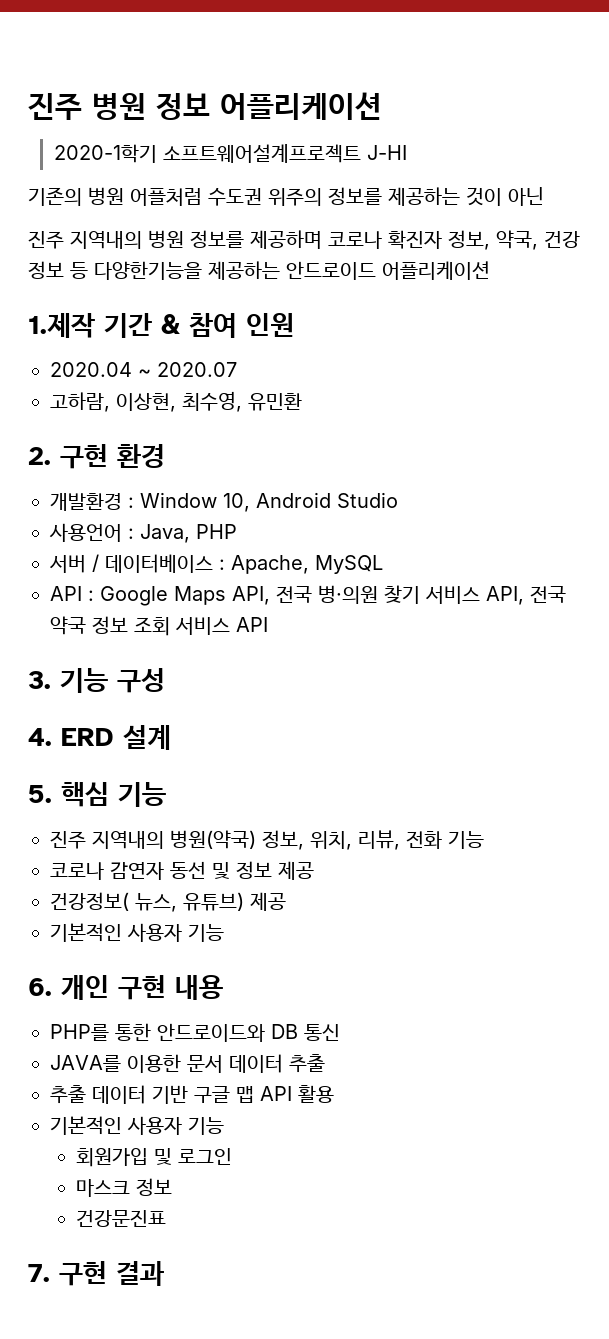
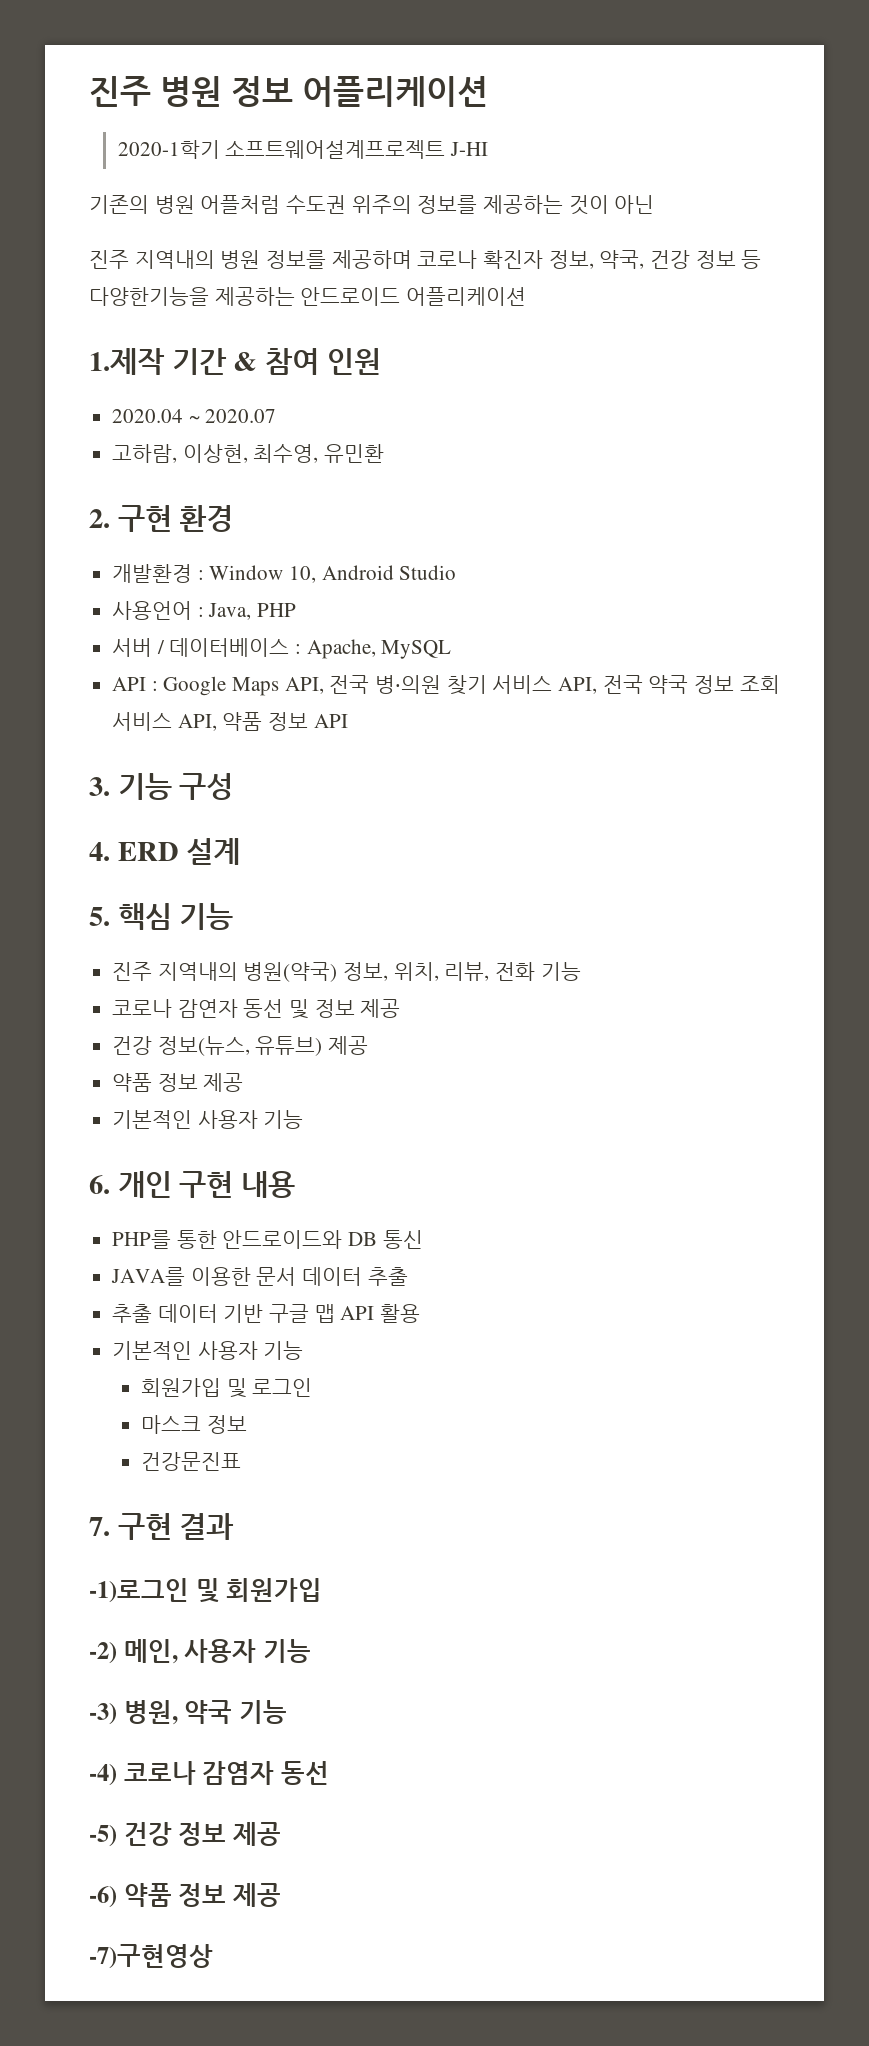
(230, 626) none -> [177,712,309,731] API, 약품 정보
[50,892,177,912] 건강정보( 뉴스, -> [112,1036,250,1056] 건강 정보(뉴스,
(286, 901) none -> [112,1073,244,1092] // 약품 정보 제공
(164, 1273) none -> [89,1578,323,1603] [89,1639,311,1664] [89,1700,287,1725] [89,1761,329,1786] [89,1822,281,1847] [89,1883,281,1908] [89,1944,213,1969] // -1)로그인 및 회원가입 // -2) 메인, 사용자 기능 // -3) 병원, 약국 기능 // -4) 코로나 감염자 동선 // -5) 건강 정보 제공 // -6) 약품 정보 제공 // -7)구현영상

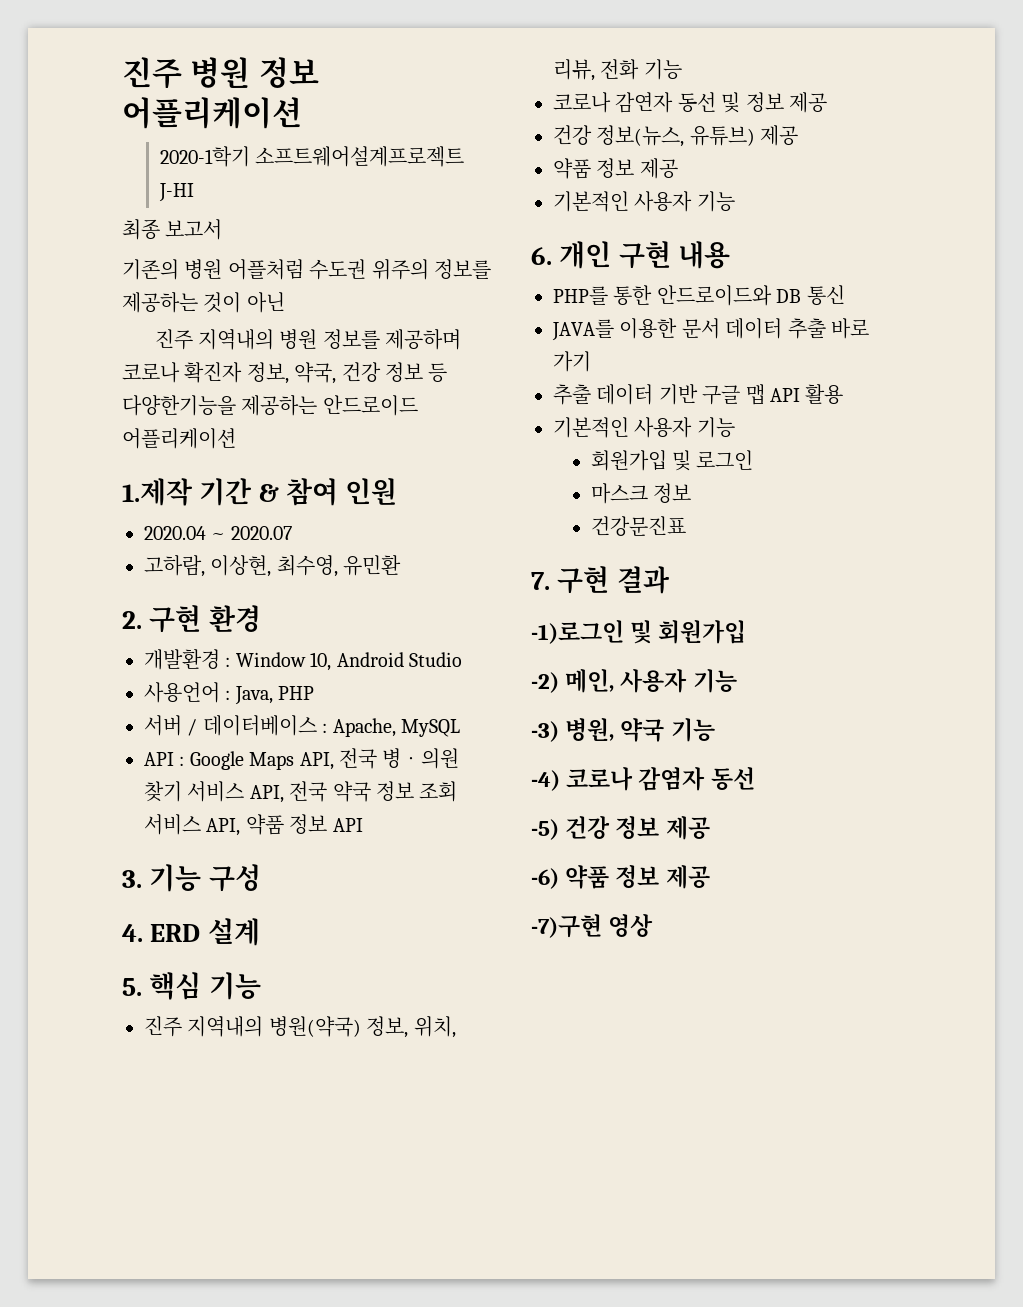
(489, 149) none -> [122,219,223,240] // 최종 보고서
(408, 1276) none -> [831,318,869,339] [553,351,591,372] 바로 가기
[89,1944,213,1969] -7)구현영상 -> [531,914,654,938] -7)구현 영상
====
PROMPT →
Please return the records above exactly as written, dropping every picture.

SOLUTION TO THIS PROBLEM →
(230, 626) none -> [177,712,309,731] API, 약품 정보
[50,892,177,912] 건강정보( 뉴스, -> [112,1036,250,1056] 건강 정보(뉴스,
(286, 901) none -> [112,1073,244,1092] // 약품 정보 제공
(164, 1273) none -> [89,1578,323,1603] [89,1639,311,1664] [89,1700,287,1725] [89,1761,329,1786] [89,1822,281,1847] [89,1883,281,1908] [89,1944,213,1969] // -1)로그인 및 회원가입 // -2) 메인, 사용자 기능 // -3) 병원, 약국 기능 // -4) 코로나 감염자 동선 // -5) 건강 정보 제공 // -6) 약품 정보 제공 // -7)구현영상

(489, 149) none -> [122,219,223,240] // 최종 보고서
(408, 1276) none -> [831,318,869,339] [553,351,591,372] 바로 가기
[89,1944,213,1969] -7)구현영상 -> [531,914,654,938] -7)구현 영상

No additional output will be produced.